Tim and Neal arrived back at the FBI before 4:30 and called the “Harvard Crew” plus two of Agent Braxton’s subordinates together in the conference room for a debriefing. Braxton herself was nowhere to be found. But Neal's announcement about the purpose and urgency of the meeting met with only silent agreement, and no one objected to continuing without her. Tim decided to defer to Neal's judgment on this one.

The room fell into stunned silence when Neal broke the news about the identity of their perpetrators. 

“So what are we going to do next?” Tim wondered aloud, earning a bit of a glare from Neal. “I mean, er, suggestions? On what we do next?” He looked at the two agents from Secret Service. “We’re very collaborative here at the White Collar division.” They stared back at him blankly.

“As you were suggesting earlier, _Peter_ , I guess it’s another night in the van for you guys while i go down to Little Toronto and try to make friends,” Neal said.

“Probably the best option – good thinking, boss,” Jones agreed. “I’ll get started on the warrant for the wiretap.”

“I’ll call down to tech services for the equipment,” Diana added. 

“I guess I’ll see if Mozzie’s turned anything up,” Neal suggested.

“We’ll reconvene here at 9:00 and then head out,” Tim said, and was relieved when everyone seemed to think that was an adequate decision. 

The meeting broke up soon after, and Tim walked through the adjoining door into Peter’s office, realizing he ought to call Elizabeth and tell her he wouldn’t be home for dinner.
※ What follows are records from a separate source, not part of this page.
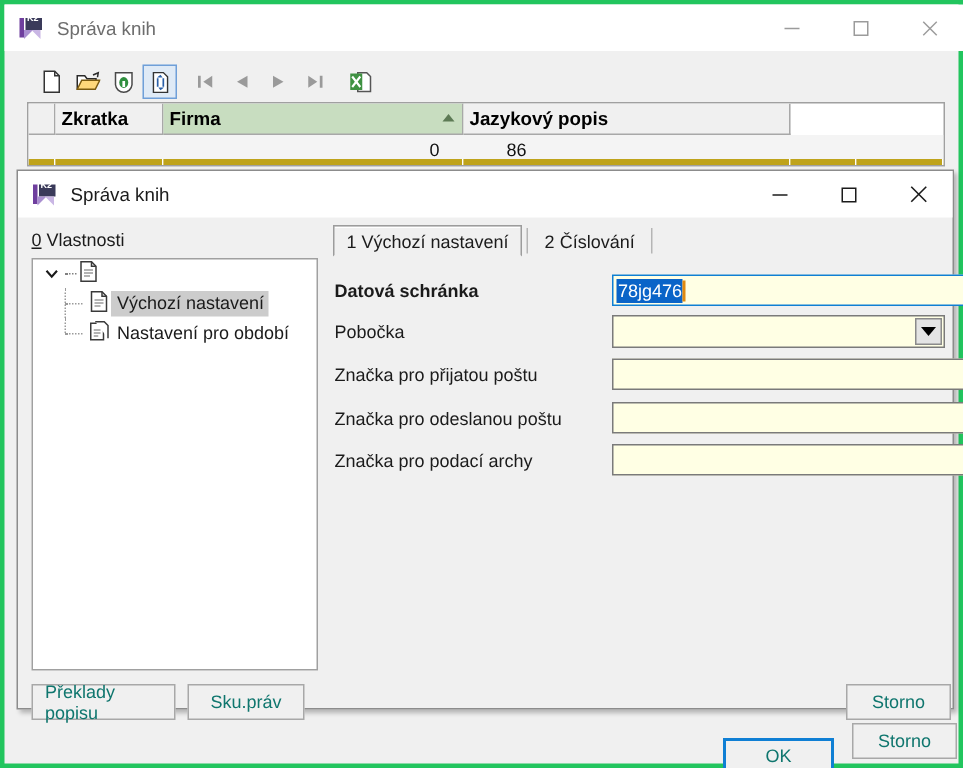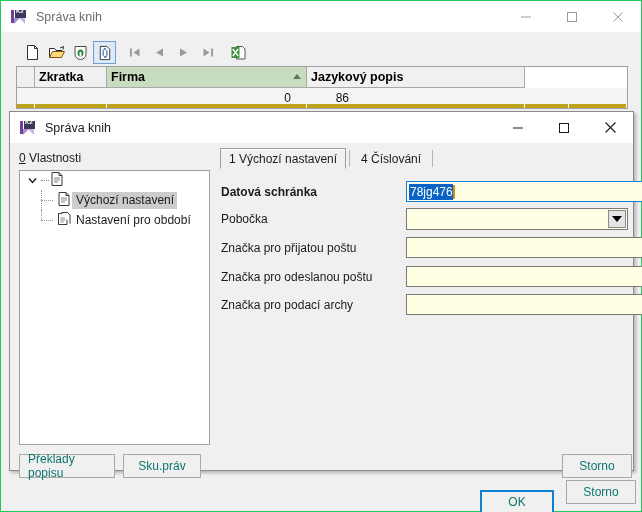--- a/index.html
+++ b/index.html
@@ -17,7 +17,7 @@
     left: 0; top: 0;
     width: 642px; height: 512px;
     background: #f0f0f0;
-    border: 1px solid #22c55e;
+    border: 3px solid #22c55e;
   }
 
   #outer-titlebar {

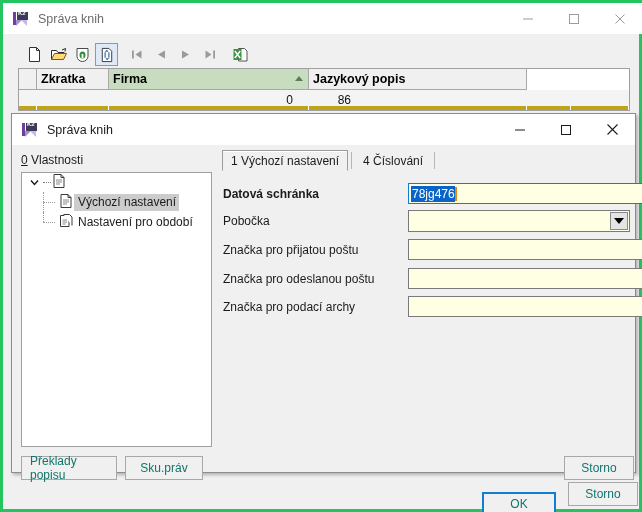--- a/index.html
+++ b/index.html
@@ -598,7 +598,7 @@
     <div id="tabstrip">
       <div class="tab active">1 Výchozí nastavení</div>
       <div class="tab-sep"></div>
-      <div class="tab">4 Číslování</div>
+      <div class="tab">2 Číslování</div>
       <div class="tab-sep"></div>
     </div>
He got no answer and left her a voice mail.

“Agent Burke?” He looked up to see Agent Braxton standing in the doorway.

“I got a tip from one my own CIs – we think we’ve uncovered a potential link to our counterfeit ring.”

“Really?” Tim said, momentarily relieved – maybe they wouldn’t have to go out in the van that night; he didn’t want to think how he’d handle a situation where he would have to command these Federal agents.
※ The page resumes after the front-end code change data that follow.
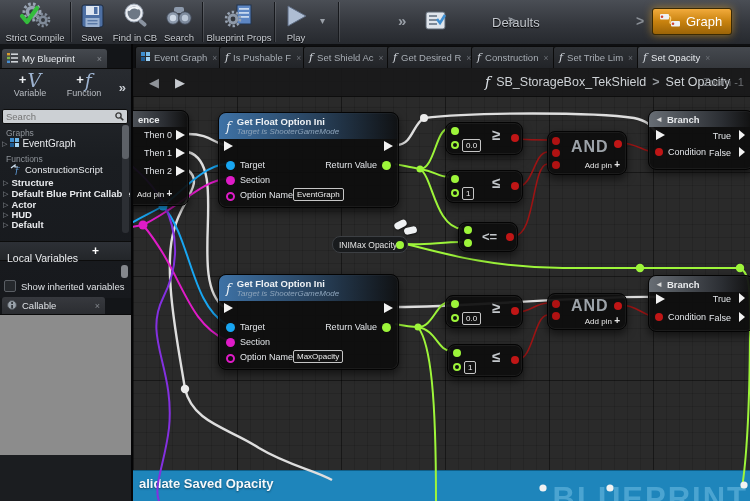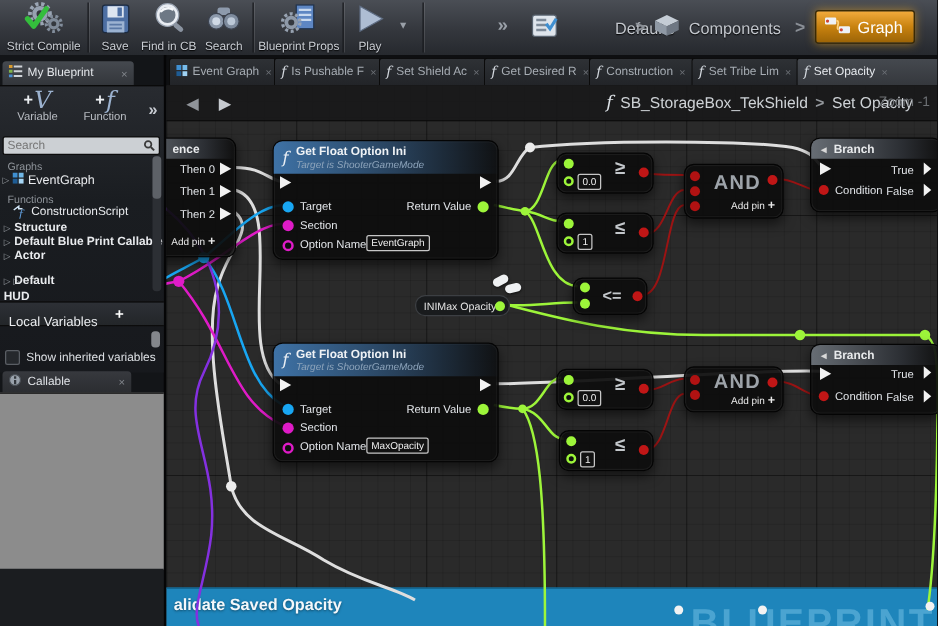--- a/index.html
+++ b/index.html
@@ -205,16 +205,6 @@
       <span>Defaults</span>
     </div>
     <span class="crumb-sep" style="left:508px;top:13px;">&gt;</span>
-    <div class="crumb" style="left:522px;top:10px;">
-      <span>
-        <svg width="23" height="21" viewBox="0 0 23 21">
-          <path d="M11.5 2 L21 6.5 L11.5 11 L2 6.5 Z" fill="#c4ccd5"></path>
-          <path d="M2 6.5 L11.5 11 V18.5 L2 14 Z" fill="#8f99a5"></path>
-          <path d="M21 6.5 L11.5 11 V18.5 L21 14 Z" fill="#6e7783"></path>
-        </svg>
-      </span>
-      <span>Components</span>
-    </div>
     <span class="crumb-sep" style="left:636px;top:13px;">&gt;</span>
     <div class="graph-btn" style="left:652px;top:8px;">
       <span>

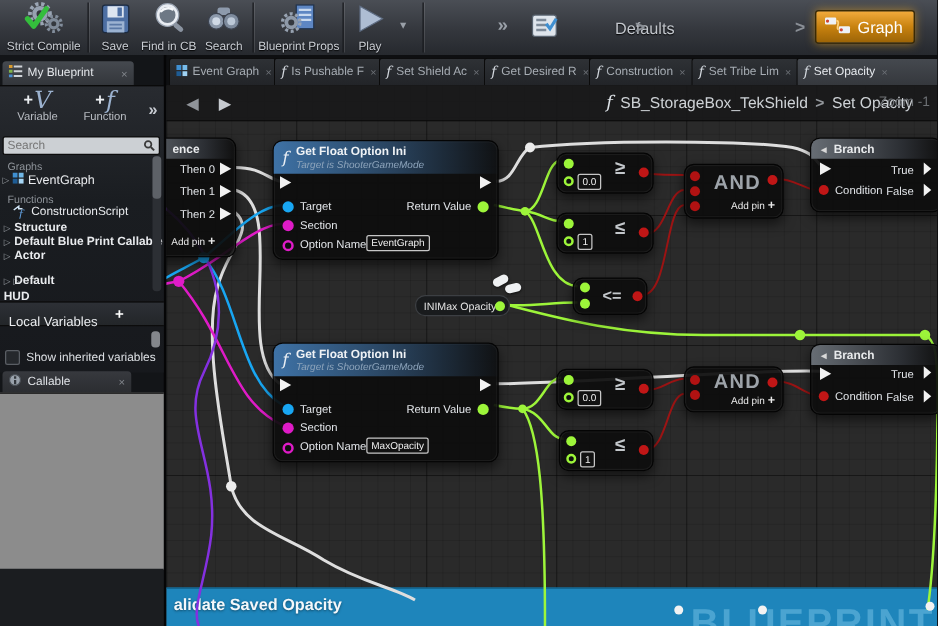--- a/index.html
+++ b/index.html
@@ -343,7 +343,7 @@
         <span class="exp">▷</span>
         <span>Actor</span>
       </div>
-      <div class="trow bold" style="left:3px;top:152px;flex-direction:column;">
+      <div class="trow bold" style="left:3px;top:140px;">
         <span class="exp">▷</span>
         <span>HUD</span>
       </div>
“We’ve got the suspect in an interrogation room – I thought you’d like to do the honors.”

“Interrogate the, uh, suspect?” Tim asked, suddenly breathless.

Agent Braxton didn’t seem to have noticed his dismay, luckily. “Of course – your interrogation techniques are famous, Agent Burke – even across agencies.”
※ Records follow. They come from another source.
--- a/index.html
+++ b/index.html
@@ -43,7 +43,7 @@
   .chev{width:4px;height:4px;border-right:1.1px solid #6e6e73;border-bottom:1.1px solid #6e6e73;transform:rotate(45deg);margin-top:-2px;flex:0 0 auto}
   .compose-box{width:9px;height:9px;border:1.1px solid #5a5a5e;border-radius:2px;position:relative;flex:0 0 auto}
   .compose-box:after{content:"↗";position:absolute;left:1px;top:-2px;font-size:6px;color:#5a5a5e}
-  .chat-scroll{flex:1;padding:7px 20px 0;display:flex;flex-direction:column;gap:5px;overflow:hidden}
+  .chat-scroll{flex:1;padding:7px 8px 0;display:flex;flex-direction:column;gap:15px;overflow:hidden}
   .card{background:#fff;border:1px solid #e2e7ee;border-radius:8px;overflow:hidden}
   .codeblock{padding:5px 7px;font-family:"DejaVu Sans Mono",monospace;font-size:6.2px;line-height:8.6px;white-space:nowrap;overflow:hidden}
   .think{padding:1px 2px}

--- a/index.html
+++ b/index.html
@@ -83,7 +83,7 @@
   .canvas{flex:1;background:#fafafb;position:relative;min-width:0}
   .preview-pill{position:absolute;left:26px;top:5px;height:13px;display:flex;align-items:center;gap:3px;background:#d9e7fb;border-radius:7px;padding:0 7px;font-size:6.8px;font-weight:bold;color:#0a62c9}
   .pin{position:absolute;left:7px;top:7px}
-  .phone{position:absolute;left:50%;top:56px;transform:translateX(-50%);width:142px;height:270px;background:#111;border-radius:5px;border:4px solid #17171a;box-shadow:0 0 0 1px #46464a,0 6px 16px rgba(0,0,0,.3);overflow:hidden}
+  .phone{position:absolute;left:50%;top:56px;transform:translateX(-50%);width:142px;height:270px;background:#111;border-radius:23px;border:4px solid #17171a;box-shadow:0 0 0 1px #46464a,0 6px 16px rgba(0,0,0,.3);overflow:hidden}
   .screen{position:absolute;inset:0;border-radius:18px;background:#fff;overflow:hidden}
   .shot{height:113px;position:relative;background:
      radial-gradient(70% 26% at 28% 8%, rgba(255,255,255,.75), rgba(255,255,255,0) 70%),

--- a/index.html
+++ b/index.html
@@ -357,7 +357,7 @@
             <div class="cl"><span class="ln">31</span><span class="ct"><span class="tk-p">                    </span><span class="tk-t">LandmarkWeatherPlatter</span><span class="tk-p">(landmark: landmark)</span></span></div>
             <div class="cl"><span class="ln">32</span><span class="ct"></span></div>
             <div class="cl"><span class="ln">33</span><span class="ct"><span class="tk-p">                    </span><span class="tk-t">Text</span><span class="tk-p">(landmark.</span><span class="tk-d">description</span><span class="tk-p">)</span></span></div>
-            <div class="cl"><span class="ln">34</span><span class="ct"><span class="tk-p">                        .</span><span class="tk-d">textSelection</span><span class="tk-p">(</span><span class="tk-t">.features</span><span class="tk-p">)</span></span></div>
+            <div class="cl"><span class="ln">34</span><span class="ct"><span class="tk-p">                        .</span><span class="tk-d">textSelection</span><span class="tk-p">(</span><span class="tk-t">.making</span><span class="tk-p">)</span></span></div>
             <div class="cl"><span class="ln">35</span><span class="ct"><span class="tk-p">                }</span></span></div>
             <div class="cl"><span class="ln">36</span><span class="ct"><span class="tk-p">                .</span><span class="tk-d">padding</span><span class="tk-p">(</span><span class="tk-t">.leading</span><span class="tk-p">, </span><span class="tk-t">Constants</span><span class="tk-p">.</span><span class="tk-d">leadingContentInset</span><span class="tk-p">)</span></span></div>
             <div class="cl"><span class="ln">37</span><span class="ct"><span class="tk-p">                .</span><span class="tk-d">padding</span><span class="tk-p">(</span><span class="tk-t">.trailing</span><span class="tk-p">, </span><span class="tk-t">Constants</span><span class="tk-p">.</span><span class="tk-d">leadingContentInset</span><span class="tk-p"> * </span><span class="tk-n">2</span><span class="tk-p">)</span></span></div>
Tim glanced at Neal, who had been hanging just inside the doorway from the conference room, and tried not to panic. 

“And rightfully so,” Neal piped up. “Just wait’ll you see him in action – it’ll give you chills.” She beamed at Tim. “We’ll be right down, if you don’t mind – I have just one thing to discuss with Agent Burke first.”

She scowled at Neal’s impertinence, but left readily enough. 

“What the hell, Neal – I can’t interrogate some suspect!” Tim suspected he was whining, but he didn’t much care.

“Sure you can. Come on, if I remember correctly, events in this reality are pretty much reflected in yours.”

“They are?”

“More or less,” Neal replied with a wave of a hand. “And I’ve seen Peter interrogate a suspect before – hell, I’ve been on the receiving end of it more than once. Don’t you remember any of those scenes?”

“Well, sure, but I mean, it’s all written beforehand, and we rehearse it, and the other guy – he’s an actor too. I can’t do this, Neal, I won’t.”

“You have to do this – for Peter, remember, Tim?” Tim shook his head, not willing to go through with it, and not willing to give the reason why, either. Neal pulled out his smartphone. “Besides, I’ll help you through it – just keep your phone handy and I’ll text you tips if you need any.”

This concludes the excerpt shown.